Yeni zamlar yolda, krediler daralıyor, enflasyon yükseliyor
Yeni ekonomi yönetimi ile ilgili beklentilerin önemli ölçüde berhava olduğu bir haftayı geride bıraktık. Merkez Bankası’nın ve ekonominin başına getirilen Şimşek’in ancak Erdoğan’dan izin alabildikçe ve alabildikleri oranda faiz artışı yapabilecekleri ortaya çıktı. Gelişmeleri ben “Nas’tan yarı Nas’a geçiş” olarak yorumladım.
PODCASTİMİZİ DİNLEMEK İÇİN PLAY’E TIKLAYINIZ
İhtiyaç kuşkusuz daha fazlası ama MB, geçtiğimiz PPK toplantısında sadece 2.5 puanlık bir artış yapabildi. Daha kötüsü bu düşük artış döviz kurlarını yukarı itmesin diye, dikkat buyurun, eskisi gibi piyasaya aynı anda girerek döviz sattılar. Böylece 28’e, belki 30 TL’ye çıkması muhtemel döviz kuru, düşük faiz artışını neredeyse kıpırdamadan karşıladı.
Eski tas eski hamamın en önemli görüntülerinden biri de Arap ülkeleri turuydu. 1,5 ay içinde 3 ülkeye ikişer sefer, toplamda 6 tur yapıldı. Ne alındı, ne verildi belirsiz. Batı’dan beklenen sıcak para girişinde belirgin bir hareketlenme, giriş yok. Anlaşılıyor ki yine genel seçimler öncesindeki gibi dost dövizleriyle, bu kez bir farkla şirket satışlarıyla döviz bulunacak.
Genel manzara şudur: İçerde döviz kurunu yatıştıracak bir gelişme sözkonusu değildir. Döviz mevduatı artmaktadır, dövize talep devam etmektedir ve kurlarda artışın devamı beklenmelidir.
Diğer yandan enflasyon yeniden yükselişe geçiyor. Temmuz ayında yüzde 10’un üzerinde bir aylık enflasyon mümkün. TÜİK kaç açıklar bilinmiyor ama bu yüksek aylık artışların, manşet enflasyonu bir iki ay içinde yüzde 50’nin üzerine taşıması da mümkün.

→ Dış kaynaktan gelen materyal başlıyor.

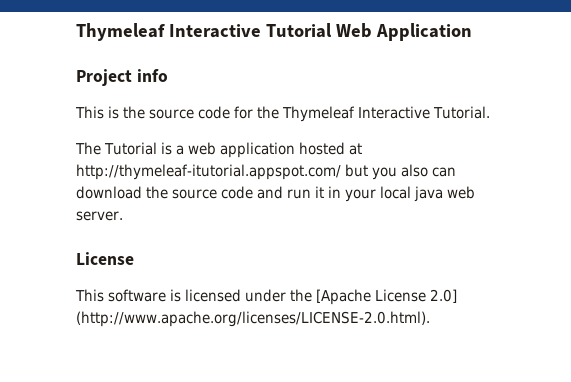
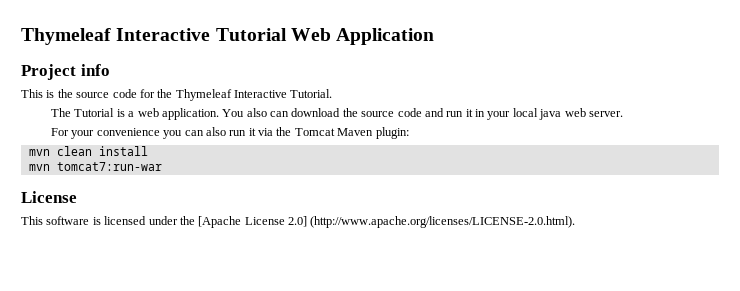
[219,142,362,158] [76,164,397,180] application hosted at http://thymeleaf-itutorial.appspot.com/ but you -> [161,108,245,120] application. You
(123, 216) none -> [51,127,409,139] [28,146,148,156] [28,162,162,171] // For your convenience you can also run it via the Tomcat Maven plugin: // mvn clean install // mvn tomcat7:run-war

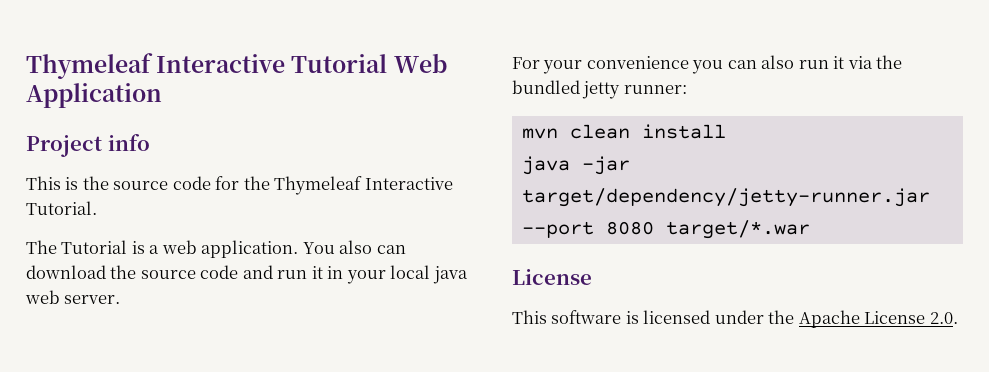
[294,127,409,139] Tomcat Maven plugin: -> [512,80,687,99] bundled jetty runner:
[28,162,162,171] mvn tomcat7:run-war -> [521,156,630,175] [521,188,930,207] [521,220,810,239] java -jar target/dependency/jetty-runner.jar --port 8080 target/*.war
[198,216,576,228] [Apache License 2.0] (http://www.apache.org/licenses/LICENSE-2.0.html). -> [798,310,958,328] Apache License 2.0.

Üçüncü önemli olgu kredilerdeki yavaşlama… Aşağıda Para ve Finans’tan aldığım tablo var:
Bu tabloya göre toplam bankacılık sektörü kredilerindeki, özellikle ticari kredilerdeki yavaşlama ciddi düzeyde. Ocak, şubat, mart, nisan aylarında aylık 150 – 200 – 250 milyarlık artış gösteren ticari krediler mayısta 100 milyar seviyelerine, haziranda ise 14 milyar seviyesine gerilemiş. Özel sektör bankalarında artış değil, düşüş var. Mayıs ve haziran aylarında, toplamda 50 milyar lira civarında azalma olmuş.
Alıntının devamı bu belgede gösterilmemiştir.